<<<<

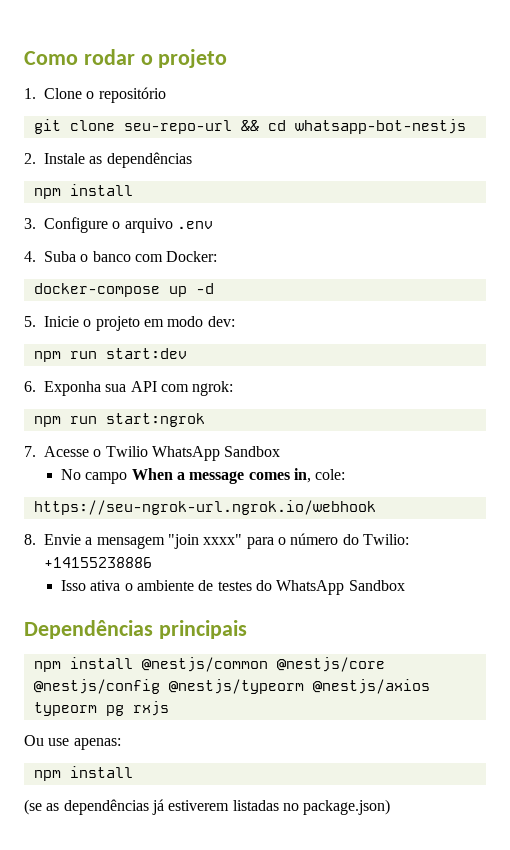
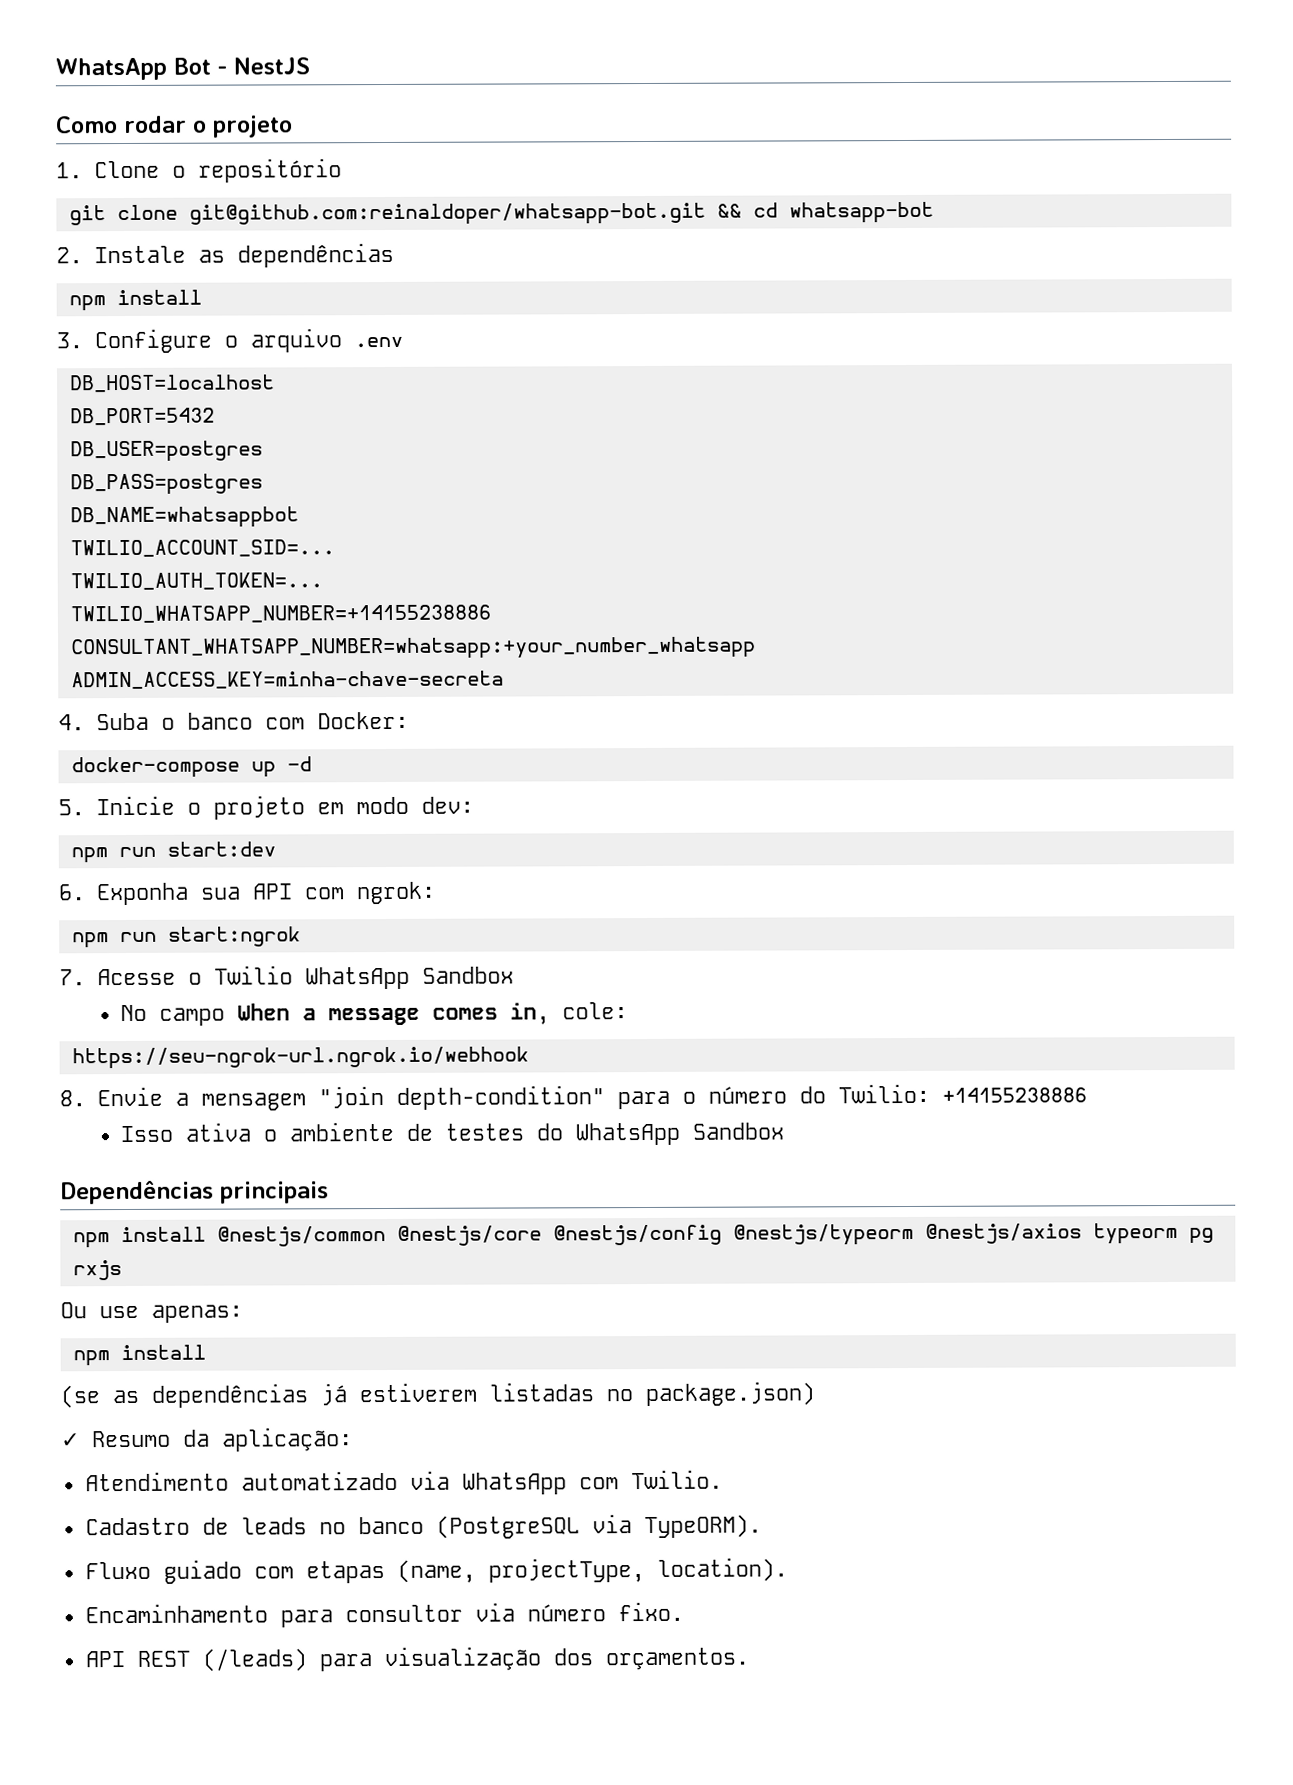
+ WhatsApp Bot - NestJS
- git clone seu-repo-url && cd whatsapp-bot-nestjs
+ git clone git@github.com:reinaldoper/whatsapp-bot.git && cd whatsapp-bot
+ DB_HOST=localhost
+ DB_PORT=5432
+ DB_USER=postgres
+ DB_PASS=postgres
+ DB_NAME=whatsappbot
+ TWILIO_ACCOUNT_SID=...
+ TWILIO_AUTH_TOKEN=...
+ TWILIO_WHATSAPP_NUMBER=+14155238886
+ CONSULTANT_WHATSAPP_NUMBER=whatsapp:+your_number_whatsapp
+ ADMIN_ACCESS_KEY=minha-chave-secreta
- 8. Envie a mensagem "join xxxx" para o número do Twilio: +14155238886
+ 8. Envie a mensagem "join depth-condition" para o número do Twilio: +14155238886
+ ✓ Resumo da aplicação:
+ Atendimento automatizado via WhatsApp com Twilio.
+ Cadastro de leads no banco (PostgreSQL via TypeORM).
+ Fluxo guiado com etapas (name, projectType, location).
+ Encaminhamento para consultor via número fixo.
+ API REST (/leads) para visualização dos orçamentos.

>>>>

Return the entries unchanged, save for the pictures, which do not belong in the copy.

+ WhatsApp Bot - NestJS
- git clone seu-repo-url && cd whatsapp-bot-nestjs
+ git clone git@github.com:reinaldoper/whatsapp-bot.git && cd whatsapp-bot
+ DB_HOST=localhost
+ DB_PORT=5432
+ DB_USER=postgres
+ DB_PASS=postgres
+ DB_NAME=whatsappbot
+ TWILIO_ACCOUNT_SID=...
+ TWILIO_AUTH_TOKEN=...
+ TWILIO_WHATSAPP_NUMBER=+14155238886
+ CONSULTANT_WHATSAPP_NUMBER=whatsapp:+your_number_whatsapp
+ ADMIN_ACCESS_KEY=minha-chave-secreta
- 8. Envie a mensagem "join xxxx" para o número do Twilio: +14155238886
+ 8. Envie a mensagem "join depth-condition" para o número do Twilio: +14155238886
+ ✓ Resumo da aplicação:
+ Atendimento automatizado via WhatsApp com Twilio.
+ Cadastro de leads no banco (PostgreSQL via TypeORM).
+ Fluxo guiado com etapas (name, projectType, location).
+ Encaminhamento para consultor via número fixo.
+ API REST (/leads) para visualização dos orçamentos.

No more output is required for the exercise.